Jaspreet Kindra
African National Congress officials at a top-level meeting last weekend tried to persuade the South African Communist Party to withdraw its support for the Congress of South African Trade Unions’s anti-privatisation campaign.
The ANC pulled out its heavy artillery for the meeting between the two alliance partners on Sunday. Its delegation was led by party president Thabo Mbeki and comprised deputy president Jacob Zuma, national chairperson Mosiuoa Lekota, secretary general Kgalema Motlanthe, the party’s head of policy Jeff Radebe and national executive committee members Sydney Mufamadi, Steve Tshwete, Bridget Mabandla, Peter Mokaba and Smuts Ngonyama.
The SACP delegation consisted of deputy chairperson Geraldine Fraser-Moleketi, general secretary Blade Nzimande, his deputy Jeremy Cronin and other central committee members.
The ANC is believed to have voiced its unhappiness with the SACP stance on Cosatu’s anti-privatisation campaign, SACP sources said. They added that there were long discussions on the respective parties’ positions on “restructuring” the government’s preferred term for privatisation.
The SACP delegation refused to succumb to the ANC’s line that their support for Cosatu’s anti-privatisation strike in August was directed against the ANC government.
ANC representative Nomfanelo Kota said claims that the ANC was attempting to coerce the SACP were “not entirely true”. The discussions had centred on “the state of the alliance” in a bid to resolve some of the differences and the perceptions around the restructuring of the state assets.
Kota said the meeting agreed that the government’s growth, employment and redistribution (Gear) strategy “must go ahead”. SACP sources denied this strongly.
The meeting is the first held pursuant to an ANC national executive committee document that calls for bilaterals with Cosatu and the SACP to “isolate and defeat” ultra-left elements in the alliance. And it was the first face-to-face encounter between the allies since the leaking of the document, which claimed that the SACP had “deviated from the Leninist path”.
The ANC is to hold a special national executive committee meeting today and tomorrow on the alliance. It will consider reports from various national executive committee members who addressed special regional councils across the country on the document.
The SACP’s position at the weekend encounter closely follows on a politbureau discussion document on the national executive committee notes leaked to the Mail & Guardian. This says “there are certainly valid tactical issues that might be raised concerning the wisdom of the strike’s timing, and even, perhaps, about whether it was necessary”.

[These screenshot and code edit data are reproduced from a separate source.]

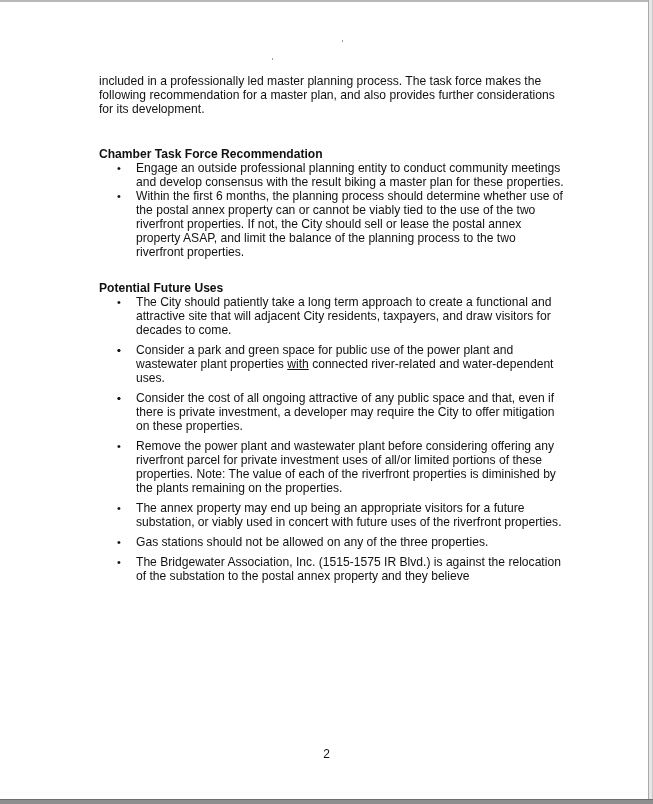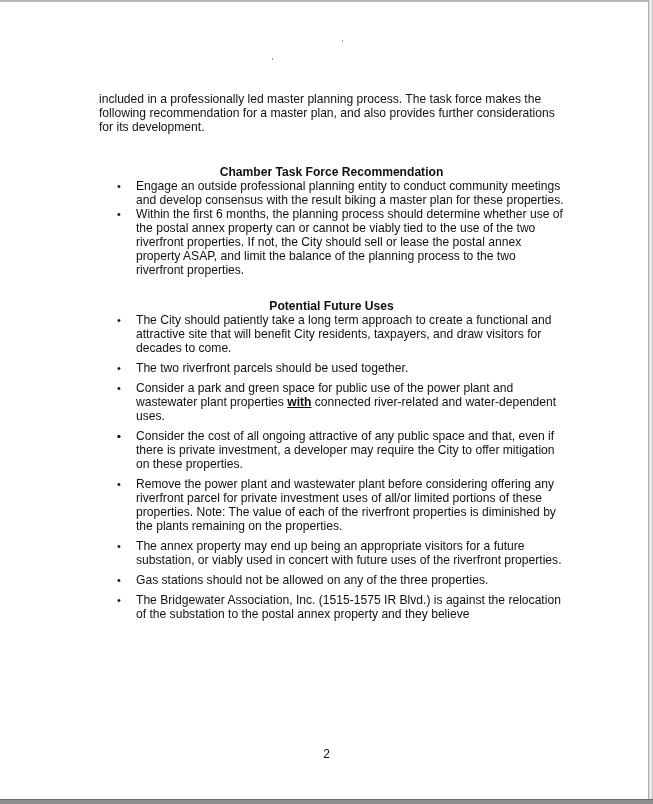--- a/index.html
+++ b/index.html
@@ -37,7 +37,7 @@
     .page {
       position: absolute;
       left: 99px;
-      top: 92px;
+      top: 74px;
       width: 465px;
       font-size: 12.1px;
       line-height: 14px;

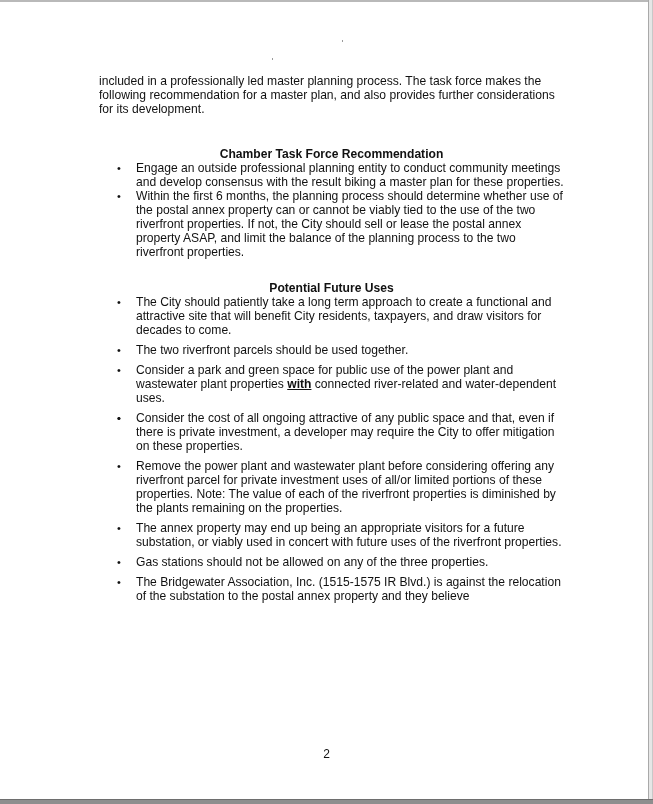--- a/index.html
+++ b/index.html
@@ -48,7 +48,6 @@
     .heading {
       font-weight: bold;
       margin: 0;
-      text-align: center;
     }
     .gap-lg { height: 31px; }
     .gap-md { height: 22px; }

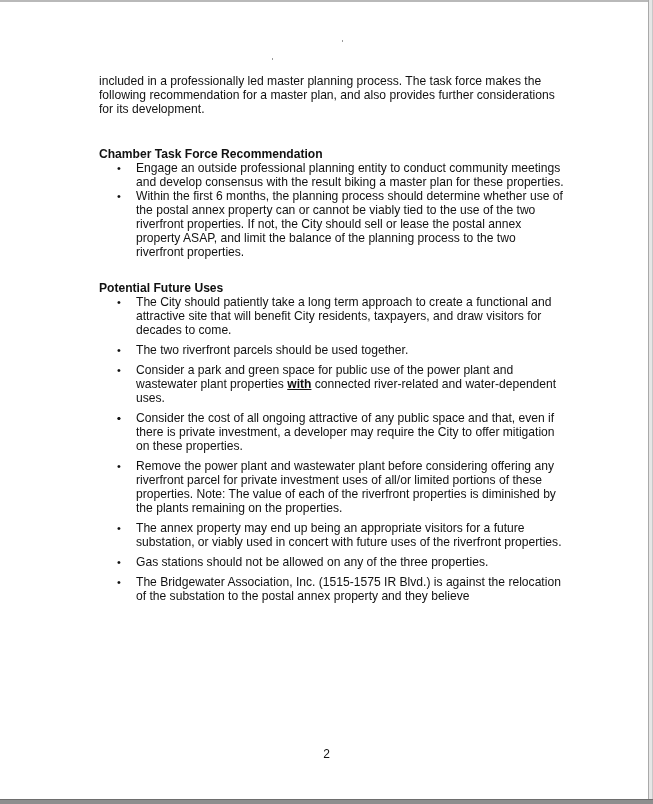--- a/index.html
+++ b/index.html
@@ -116,7 +116,7 @@
   <ul>
     <li>
       <span class="bullet">•</span>
-      <span>The City should patiently take a long term approach to create a functional and attractive site that will benefit City residents, taxpayers, and draw visitors for decades to come.</span>
+      <span>The City should patiently take a long term approach to create a functional and attractive site that will adjacent City residents, taxpayers, and draw visitors for decades to come.</span>
     </li>
     <li class="spaced">
       <span class="bullet">•</span>

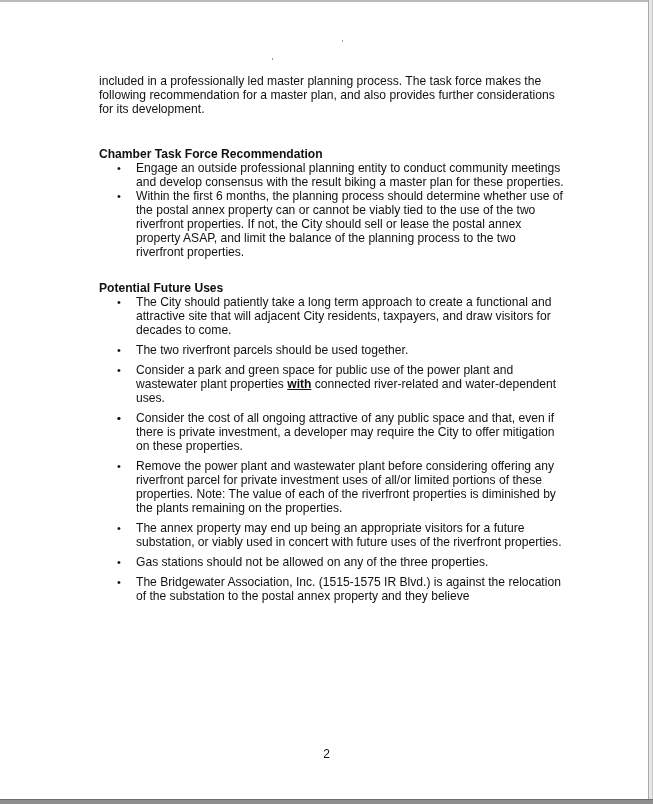--- a/index.html
+++ b/index.html
@@ -120,7 +120,6 @@
     </li>
     <li class="spaced">
       <span class="bullet">•</span>
-      <span>The two riverfront parcels should be used together.</span>
     </li>
     <li class="spaced">
       <span class="bullet">•</span>

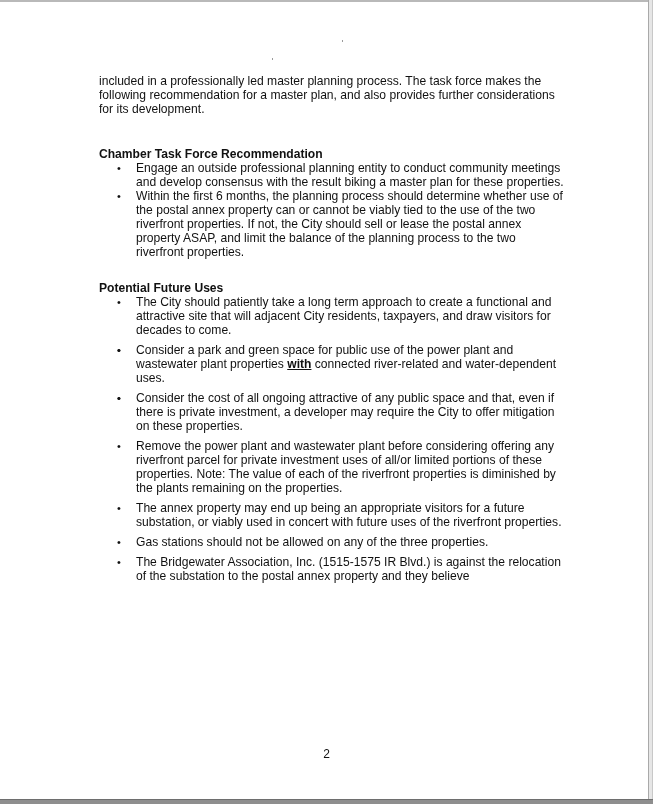--- a/index.html
+++ b/index.html
@@ -68,7 +68,7 @@
       font-size: 11px;
     }
     .u {
-      font-weight: bold;
+      font-weight: normal;
       text-decoration: underline;
     }
     .page-number {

But it adds: “Cosatu [and the SACP in supporting the strike] were at pains to insist that this was not a strike against government, but against aspects of government policy, and in defence, precisely, of broadening the ANC-controlled democratic public sector.”

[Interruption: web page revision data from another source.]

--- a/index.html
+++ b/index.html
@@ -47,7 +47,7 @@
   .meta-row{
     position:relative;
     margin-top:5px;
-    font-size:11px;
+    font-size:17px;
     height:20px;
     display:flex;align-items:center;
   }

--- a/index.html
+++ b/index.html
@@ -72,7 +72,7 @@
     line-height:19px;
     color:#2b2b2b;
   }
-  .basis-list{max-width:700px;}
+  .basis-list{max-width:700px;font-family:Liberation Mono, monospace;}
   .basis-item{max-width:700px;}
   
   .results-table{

The document agrees that a minority ultra-left tendency “may have harboured other aspirations for the strike”, but adds: “It is disappointing that the ANC document gives credence to these aspirations as if the estimated 40 percent of the South African working class that went on strike wanted to remove the ANC government.”
The SACP believes the national executive committee document could discourage debate, through a “fear of being labelled, to a dogmatic closing of ranks in the face of a greatly exaggerated anti-ANC ‘left tendency’, [and] even to witch-hunts”.
The SACP says the executive committee position “side-steps the real issues that have to be confronted”. It concedes a certain degree of restructuring of state assets, privatisation, joint ventures, public private partnerships and concessioning “has to happen but none of us can pretend that all of the restructuring so far has gone well [whether in Sun Air, Umgeni Water, South African Airways or the Post Office]”.
This should have opened the doors for debate and leadership. However the “briefing document disappointingly declines to do this, by evoking the spectre of a left conspiracy”.
The SACP document concedes that Gear has helped the country achieve macro-stability, “but none of us can pretend that Gear has remotely met its own growth and especially employment targets”.
In another development, SACP representative Mazibuko Jara and chairperson of the SACP in Johannesburg Zico Tamela have co-authored a highly critical piece on the national executive committee document and the special regional councils, which appears in the latest edition of the SACP newspaper Umsebenzi.
Calling the regional councils a “squandered opportunity”, Jara and Tamela say labelling can expose leaders to dangers that can be exploited by “real enemies”.